O TAXISTA.
A escuridão da noite ainda se fazia valer, em meio à claridade vinda das lâmpadas dos postes na rua, que trespassava a vidraça da recepção, deixando o pequeno balcão de atendimento na penumbra, mesmo o relógio teimando em apontar nove horas da manhã. A recepcionista com a feição a mostrar-lhe a noite sem dormir, num automatismo sonolento, nos atendia sem simpatia. Já com as contas acertadas caminhamos em direção a porta de saída, alcançando o passeio da rua em frente ao hotel onde havíamos passados aqueles dias. Um vento repentino, em um abraço indesejoso, tocou nossos rostos, mostrando-nos a realidade fria daquela manhã, 6º. Estávamos em pleno outono parisiense, uma verdadeira invernada para os padrões tropicais.
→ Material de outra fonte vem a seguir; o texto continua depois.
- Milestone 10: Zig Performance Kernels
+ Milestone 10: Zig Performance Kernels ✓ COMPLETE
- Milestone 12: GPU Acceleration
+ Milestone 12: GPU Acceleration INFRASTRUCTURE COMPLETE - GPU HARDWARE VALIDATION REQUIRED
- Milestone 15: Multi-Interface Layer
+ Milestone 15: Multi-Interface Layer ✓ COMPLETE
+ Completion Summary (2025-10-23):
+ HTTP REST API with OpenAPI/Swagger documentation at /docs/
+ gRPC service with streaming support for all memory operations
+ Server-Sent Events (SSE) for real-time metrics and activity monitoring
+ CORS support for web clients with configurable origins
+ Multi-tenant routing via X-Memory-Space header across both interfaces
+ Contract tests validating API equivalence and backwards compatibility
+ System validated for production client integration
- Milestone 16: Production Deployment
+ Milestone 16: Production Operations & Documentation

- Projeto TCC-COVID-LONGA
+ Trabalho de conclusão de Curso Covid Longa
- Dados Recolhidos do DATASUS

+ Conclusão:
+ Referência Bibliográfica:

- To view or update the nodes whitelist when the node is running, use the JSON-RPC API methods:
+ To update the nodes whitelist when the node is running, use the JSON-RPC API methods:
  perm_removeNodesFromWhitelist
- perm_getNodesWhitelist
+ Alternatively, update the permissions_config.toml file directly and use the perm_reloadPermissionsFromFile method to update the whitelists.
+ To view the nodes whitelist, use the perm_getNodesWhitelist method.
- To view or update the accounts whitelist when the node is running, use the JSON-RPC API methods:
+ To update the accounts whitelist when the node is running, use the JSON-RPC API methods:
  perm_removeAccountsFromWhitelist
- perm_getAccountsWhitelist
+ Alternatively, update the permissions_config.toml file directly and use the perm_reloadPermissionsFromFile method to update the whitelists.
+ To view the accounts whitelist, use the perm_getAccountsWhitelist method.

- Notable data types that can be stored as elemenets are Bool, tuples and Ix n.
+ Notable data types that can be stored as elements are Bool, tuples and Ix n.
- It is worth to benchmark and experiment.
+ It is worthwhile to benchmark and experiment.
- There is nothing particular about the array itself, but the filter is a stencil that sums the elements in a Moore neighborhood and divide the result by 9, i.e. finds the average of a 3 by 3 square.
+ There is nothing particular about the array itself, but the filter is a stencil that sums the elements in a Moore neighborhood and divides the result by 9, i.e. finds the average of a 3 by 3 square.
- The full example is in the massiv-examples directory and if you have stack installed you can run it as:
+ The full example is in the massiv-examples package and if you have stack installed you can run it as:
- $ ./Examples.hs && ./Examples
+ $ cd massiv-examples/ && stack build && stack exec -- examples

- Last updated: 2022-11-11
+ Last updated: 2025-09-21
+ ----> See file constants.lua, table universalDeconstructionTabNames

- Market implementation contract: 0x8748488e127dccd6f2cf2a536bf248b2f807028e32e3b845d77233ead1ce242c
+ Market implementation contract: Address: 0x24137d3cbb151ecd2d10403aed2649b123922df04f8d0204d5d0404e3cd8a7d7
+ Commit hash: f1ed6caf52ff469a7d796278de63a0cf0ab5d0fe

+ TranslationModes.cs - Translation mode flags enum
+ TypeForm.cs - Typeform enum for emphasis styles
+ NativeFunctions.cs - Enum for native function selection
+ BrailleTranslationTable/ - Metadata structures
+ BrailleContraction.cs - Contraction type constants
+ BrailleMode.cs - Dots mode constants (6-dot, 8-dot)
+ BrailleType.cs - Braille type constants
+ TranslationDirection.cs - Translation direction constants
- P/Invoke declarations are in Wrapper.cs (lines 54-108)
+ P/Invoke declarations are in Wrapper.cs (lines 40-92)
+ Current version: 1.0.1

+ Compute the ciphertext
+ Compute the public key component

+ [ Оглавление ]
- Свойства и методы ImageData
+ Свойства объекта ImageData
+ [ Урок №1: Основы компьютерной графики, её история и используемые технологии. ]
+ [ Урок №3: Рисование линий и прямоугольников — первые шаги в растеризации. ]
Na calçada bem a nossa frente, de prontidão, um "chauffeur" de traços asiáticos, moreno e estatura baixa nos aguardava ao lado de sua Peugeot taxi. Prontamente nos acomodou em seu carro, acondicionando nossa bagagem no porta-malas. Em seguida rumamos em direção ao aeroporto, conversava com minha esposa em tom baixo de voz não querendo incomodar nosso condutor, quando o vi a me mirar por seu retrovisor interno.
- Portugueses?
Perguntou em meio a um sotaque, onde pensei haver mistura de japonês e Francês.
-Brasileiros!
Respondi-lhe. Descoberta a possibilidade de comunicação, através da língua inglesa, passamos a falar inocentemente do tempo, trânsito e outras sandices, próprias de conversas com estranhos. Em dado momento perguntou-me se poderia ligar o aparelho de som do carro, lhe dei um sinal afirmativo. Enfiou a mão no bolso retirando um MP3 e o plugou ao painel do carro. A música em volume mediano encheu o carro, para minha surpresa, o solo de uma guitarra se fez conhecido, estávamos a ouvir o velho e bom, Carlos Santana, tocando, “oye como va”, dos idos de 1969. Fiquei intrigado com a situação. Onde esse, (asiático?), aprendeu a gostar de Santana? Pensei comigo e sem conter a curiosidade acabei perguntando-lhe a nacionalidade.
-Vietnamita.
Respondeu-me. Aquele nome de terras da Cochinchina me soou inesperado.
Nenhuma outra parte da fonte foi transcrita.